山小屋を囲うように立てられていた電気柵もなぎ倒されていた。
三尾さんはすぐに警察と市役所に通報し、捕獲機が設置されたが…。
「(捕獲機の中の)白い発泡スチロールの餌(えさ)を全部食べてしまっている。中に入らず引っ張り出して(食べている)。ここに来たクマはものすごく利口だと思う」
■12日間で19件 市街地でクマ目撃情報
石川県能美市では、17日までに6日連続でクマが目撃されていた。
「毎日のように情報が入ってますから、またかっていう」
「すごい怖いですし、1階の窓を開けられなかったり」
10日に撮影されたクマの写真、すぐ近くに小学校がある。12日にもクマが撮影された。能美市でクマが目撃されている場所は山を切り開いて作られた住宅地で、今月に入り延べ19件の目撃情報が寄せられていた。

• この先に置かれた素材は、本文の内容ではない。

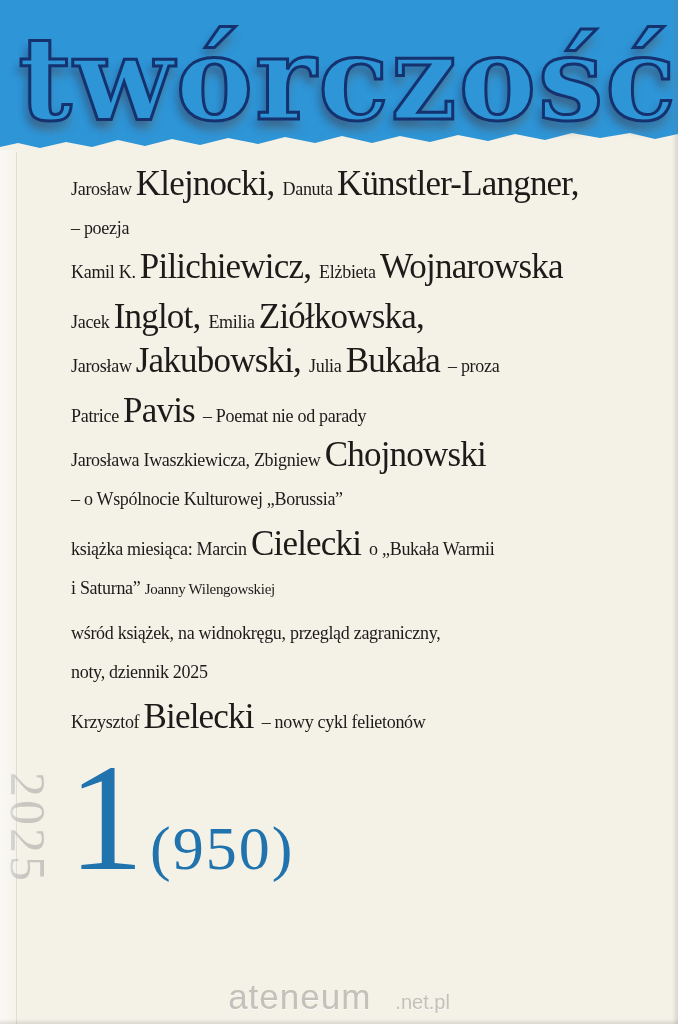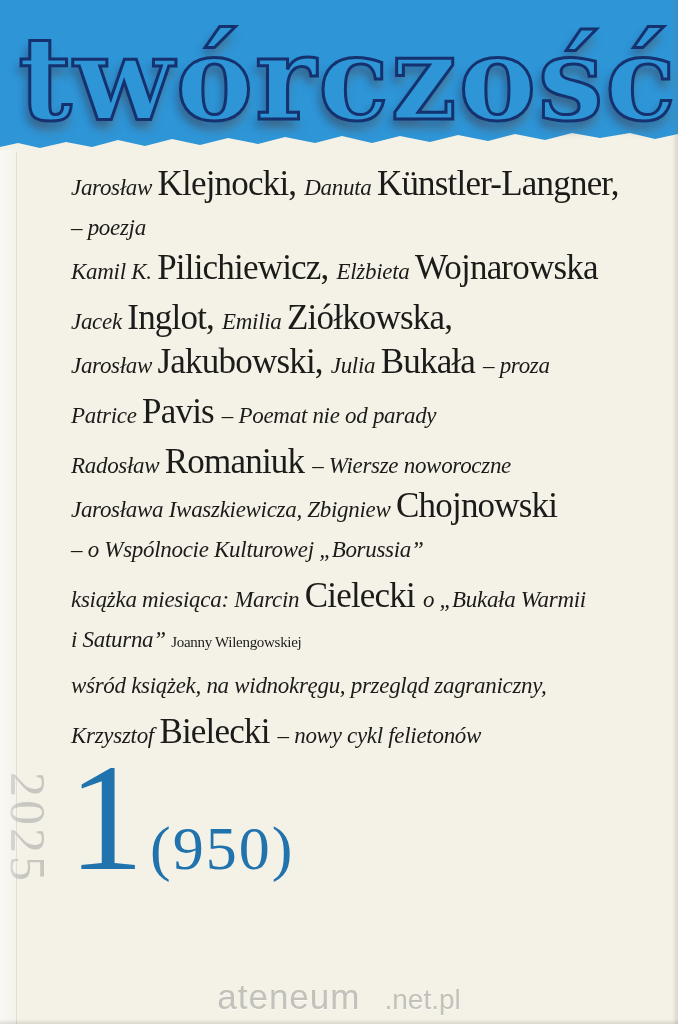"Jarosław" .seg-s { font-size: 23px -> 18px; font-style: italic -> none }
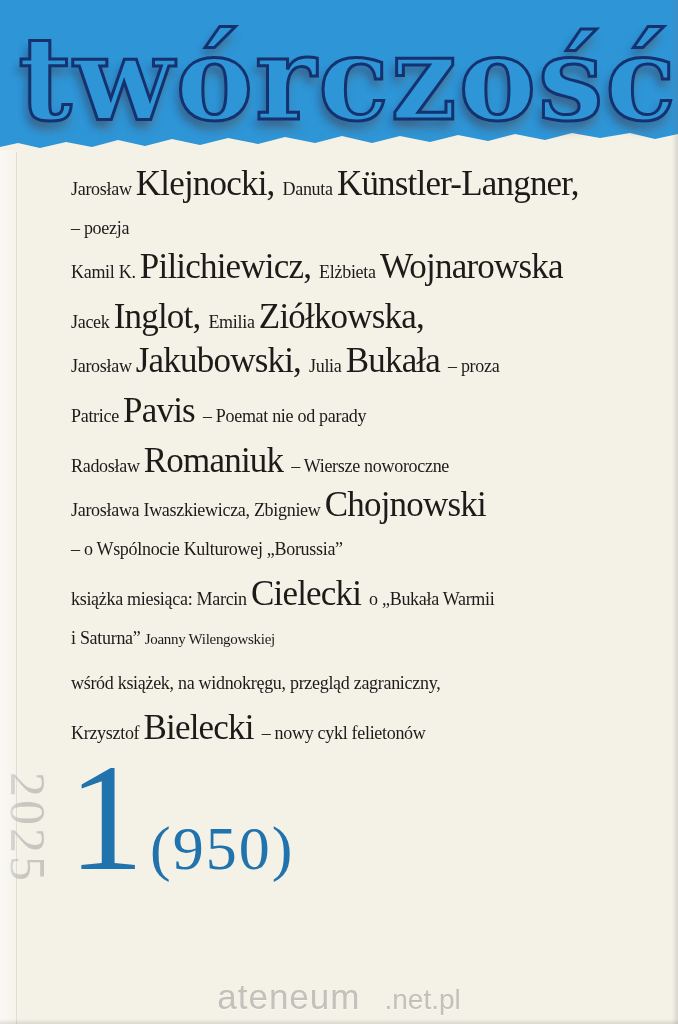"Radosław Romaniuk – Wiersze noworoczne" div.toc-line { html: <div><span>Radosław </span><span>Romaniuk </span><span>– Wiersze noworoczne</span></div> -> none }
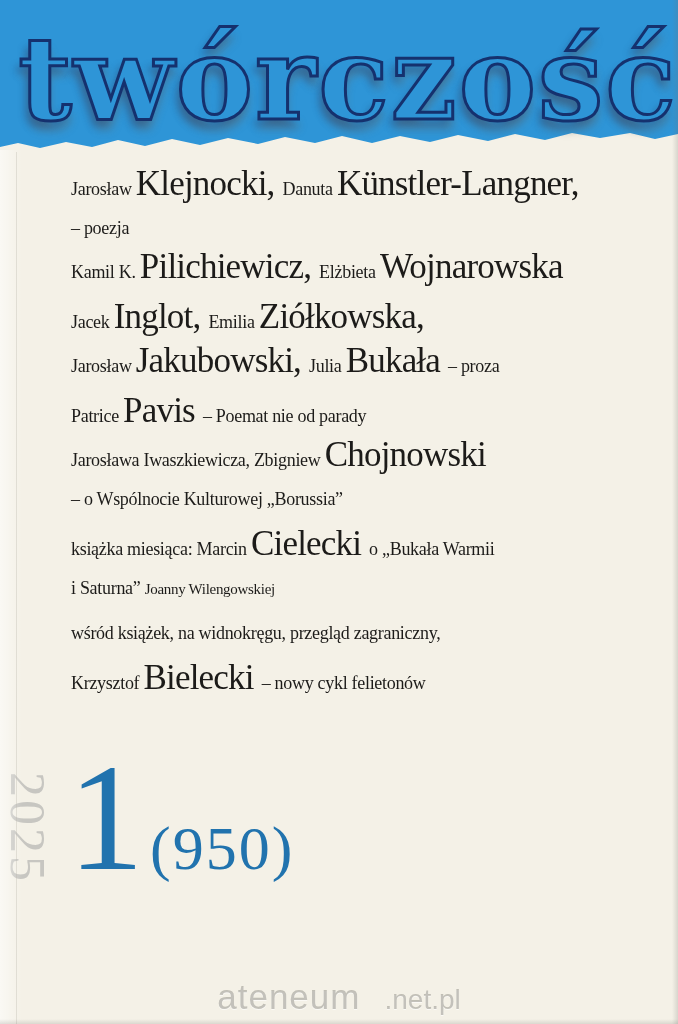"noty, dziennik 2025" div.toc-line { html: none -> <div><span>noty, dziennik 2025</span></div> }
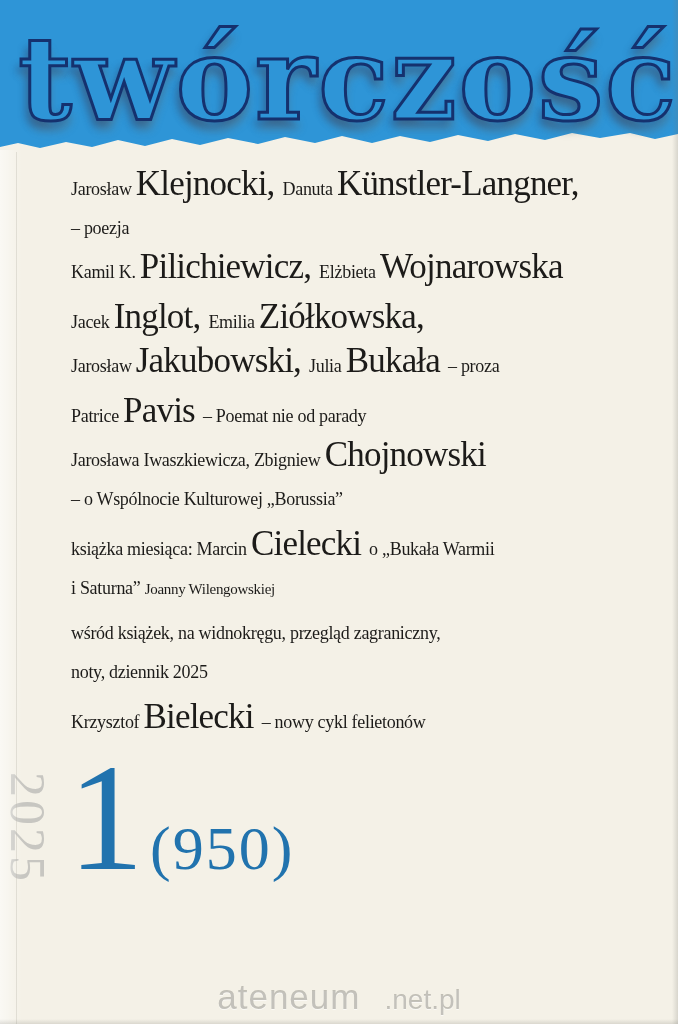".net.pl" .wm-suffix { font-size: 28px -> 20px }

市は、地元の猟友会や警察などと連携しパトロールを行っている。さらに、市が設置しているクマを捕獲するための檻(おり)を、これまでは山間部に設置していたが、住宅地の中にある林にも設置するようにしたという。
これまでに目撃されたクマは、体長など情報にばらつきがあるものの、市は同一個体の可能性があるとしている。